Movie Review (Star Wars: Episode III - Revenge of the Sith)...

Star Wars: Episode III - Revenge of the Sith

Revenge of the Sith is a perfectly fine Summer blockbuster. It offers nothing new to entice anyone already uninterested in the Star Wars story. In fact, it may well be impossible to follow. But it is after all, a movie for the fans. This was always going to be the best of the prequel trilogy, due simply to what events must take place. Anakin Skywalker must turn to the dark side, and become Darth Vader. The twins, Luke and Leia must be born and separated at birth. The Duel, between Obi-Wan Kenobi and Anakin Skywalker, referenced in the first Star Wars movie. Numerous loose ends are tied up and nods to the films of old are present and correct. Revenge of the Sith does its job, successfully leading the audience back to where it all began in the original movie.

It has taken him thirty years, but film-maker George Lucas has finally completed his six-part space saga. The box-office monolith that practically invented the summer blockbuster in 1977, has had its fair share of detractors, especially since the idea of a prequel trilogy was announced in 1997. Both Episodes one and two have come and gone, simultaneously attracting a new generation of Star Wars fans and excluding some disgruntled original trilogy ‘purists’. What the older generation of Star Wars fans seem to forget, is that when they first set eyes on a galaxy far, far away, they were kids, impressionable and looking for something to call their own. Lucas has stated that his Star Wars movies have always been aimed primarily at the 8 – 13 year old market. It’s as if the older generation of fans, presumably fuelled by nostalgia, refuse to recognise movies pre-1977. Understandably, everybody has a favourite movie, and for a lot of kids in 1977, Star Wars would be the yardstick to which everything else would be compared.

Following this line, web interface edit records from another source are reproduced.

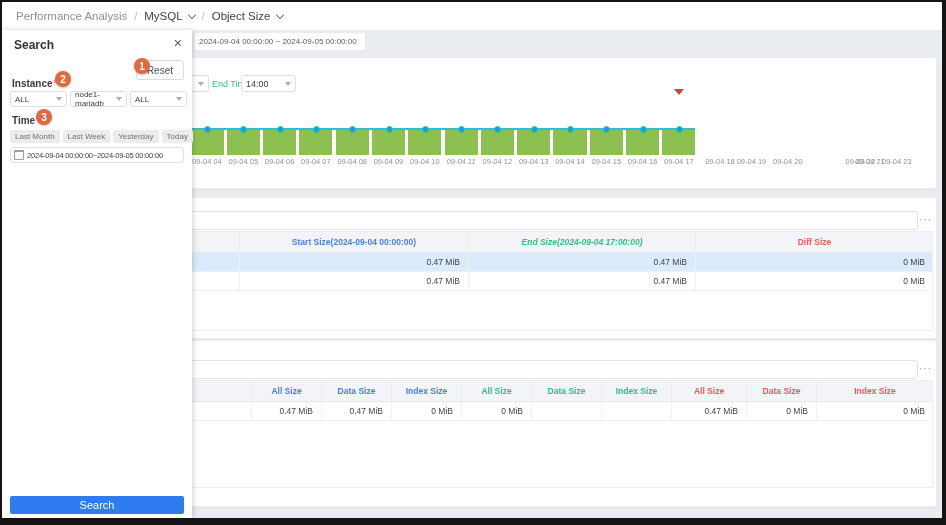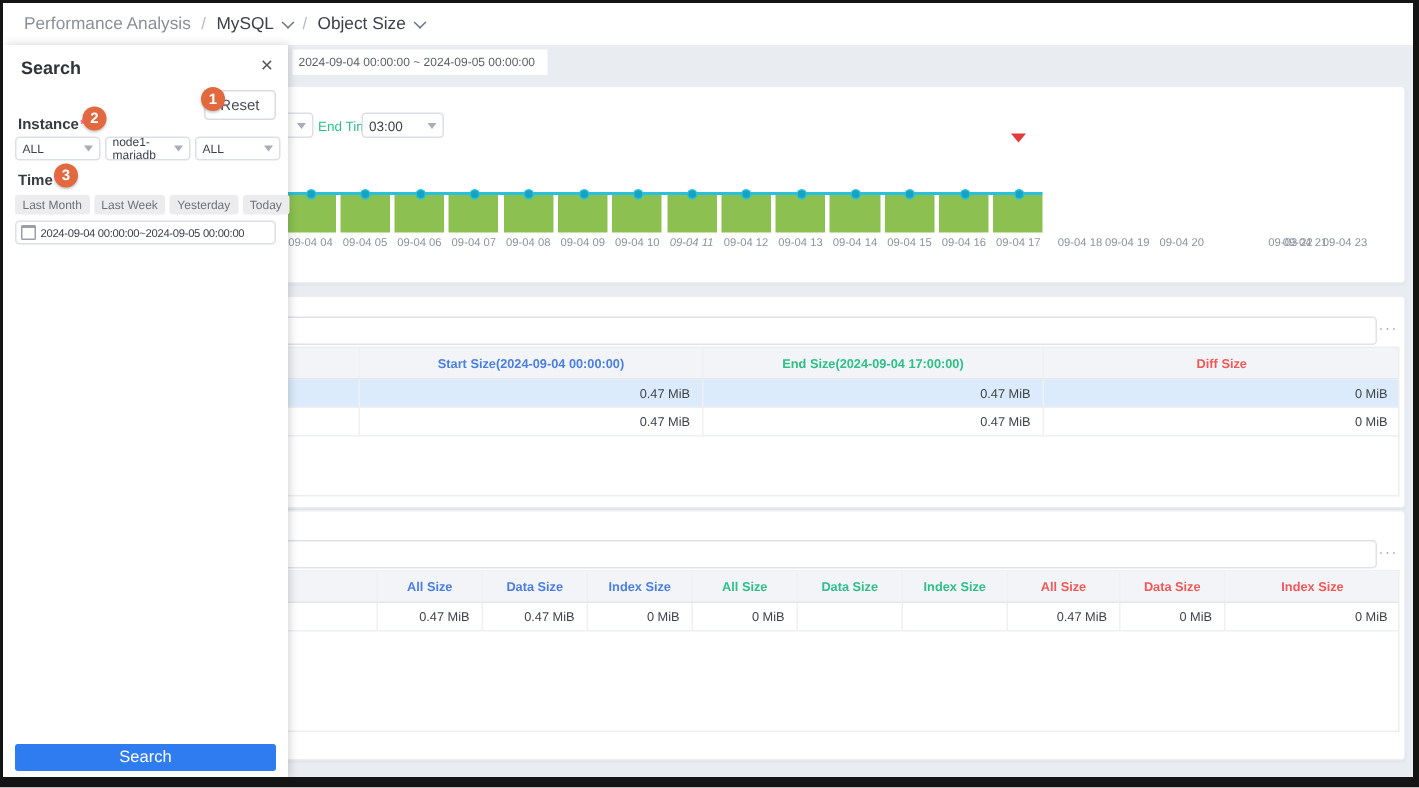--- a/index.html
+++ b/index.html
@@ -123,7 +123,7 @@
     </div>
     <span class="end-label">End Time</span>
     <div class="sel" id="end-sel">
-      <span>03:00</span>
+      <span>14:00</span>
       <span class="caret"></span>
     </div>
     <div class="chart-area">

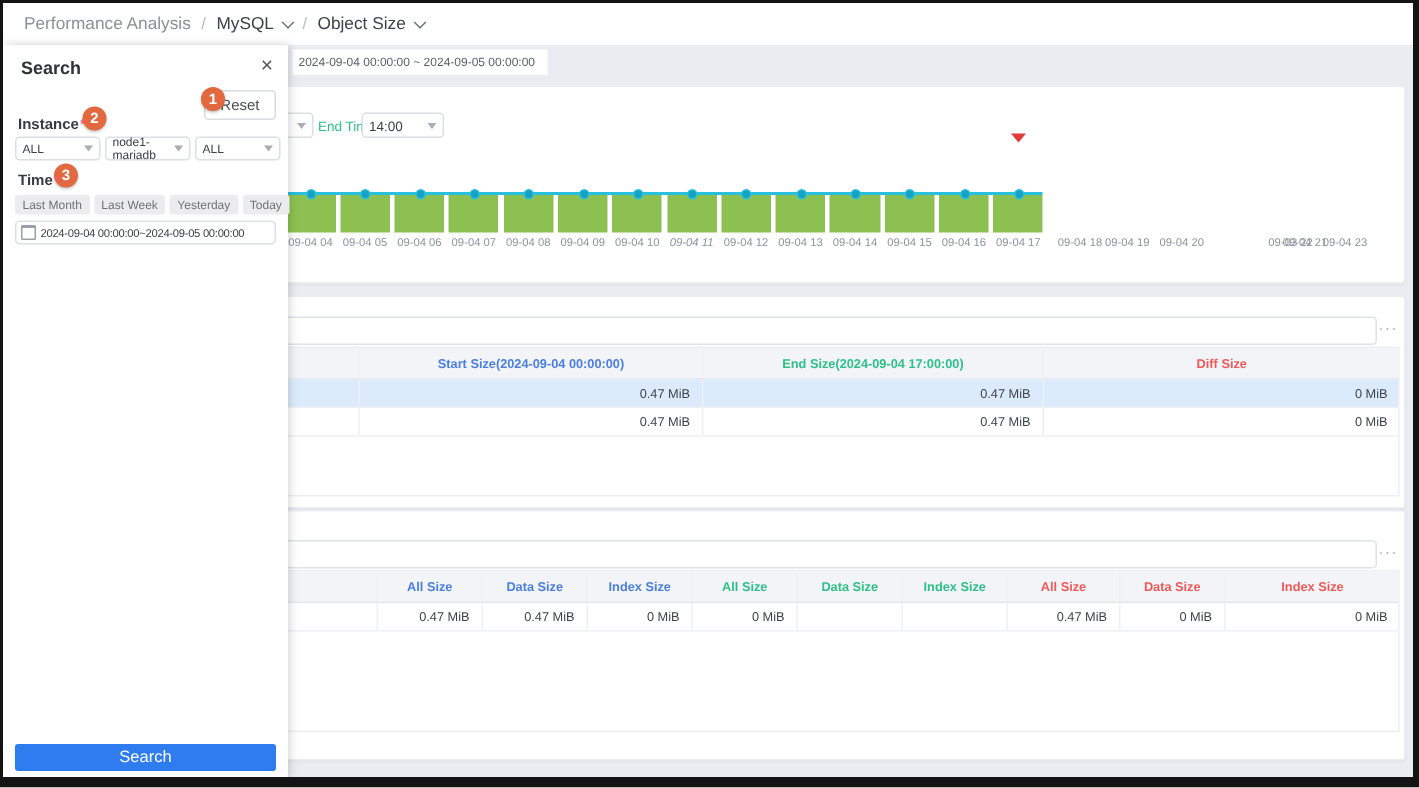--- a/index.html
+++ b/index.html
@@ -199,7 +199,7 @@
         <div class="t-row t-head">
           <div class="t-cell tone-plain" style="flex: 0 0 218px;"></div>
           <div class="t-cell tone-blue" style="flex: 0 0 229px;">Start Size(2024-09-04 00:00:00)</div>
-          <div class="t-cell tone-green" style="flex: 0 0 227px;">End Size(2024-09-04 17:00:00)</div>
+          <div class="t-cell tone-green" style="flex: 0 0 227px; font-style: italic;">End Size(2024-09-04 17:00:00)</div>
           <div class="t-cell tone-red" style="flex: 0 0 238px;">Diff Size</div>
         </div>
         <div class="t-row row-selected">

Of course, as with any film, if you dig deeply enough, there are layers of subtext to be found, characters based on established mythological archetypes, etc.(Lucas was a disciple of Joseph Campbell, an “expert in the construction and cultural resonance of mythology. His books ‘Masks of God’ and ‘The Hero with a Thousand Faces’ are widely considered the ultimate guides to what has enthralled the world for centuries”). Similar to the way in which ‘The Matrix’ movies have inspired some overly enthusiastic fans to study the cod-philosophizing and meditation on the nature of reality, the Star Wars Universe naturally lends itself to deeper investigation. Put simply, the viewer will get out of it, exactly what they want to get out it.

As Lucas realises that even the new generation are old enough now to watch the brutal incineration scene, decapitated villains and murdered ‘younglings’, he has pushed proceedings in a slightly darker direction this time round, compensating somewhat for the complaints voiced over the overly-cutesy shenanigans in the first and second episodes. Personally, the really interesting stuff is what’s happening behind the scenes. Episode 3 was filmed almost entirely on blue screen, with effects, sets, worlds and thousands of characters being added digitally. Some say that Lucas is all about style over substance. Arguably, true, but what is an indisputable fact, is that he has been the driving force behind digital technology, sound and visual effects in the movie industry. Wealthy enough now to be completely independent from Hollywood studios, rumour has it that his next film-making goal is to re-introduce to world to 3-D movies, “the way they should have been done.”